Locate the line that contains "MSRP: 8 x 49145.00" in the entries below, then repeat it and every following line through the line that contains "total: 439665.56 -> 308927.15", exactly, and no others.

**ENTRIES SHOWN**
▶

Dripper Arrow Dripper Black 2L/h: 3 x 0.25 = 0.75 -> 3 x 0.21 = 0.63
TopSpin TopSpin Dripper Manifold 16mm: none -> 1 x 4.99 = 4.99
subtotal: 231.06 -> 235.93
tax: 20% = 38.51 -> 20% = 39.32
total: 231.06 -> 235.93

◀
▶

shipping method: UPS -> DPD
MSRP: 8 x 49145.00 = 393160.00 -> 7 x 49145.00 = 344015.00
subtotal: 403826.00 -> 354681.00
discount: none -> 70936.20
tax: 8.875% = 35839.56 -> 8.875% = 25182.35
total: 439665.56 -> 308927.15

◀

**SOLUTION TO THIS EXERCISE**
MSRP: 8 x 49145.00 = 393160.00 -> 7 x 49145.00 = 344015.00
subtotal: 403826.00 -> 354681.00
discount: none -> 70936.20
tax: 8.875% = 35839.56 -> 8.875% = 25182.35
total: 439665.56 -> 308927.15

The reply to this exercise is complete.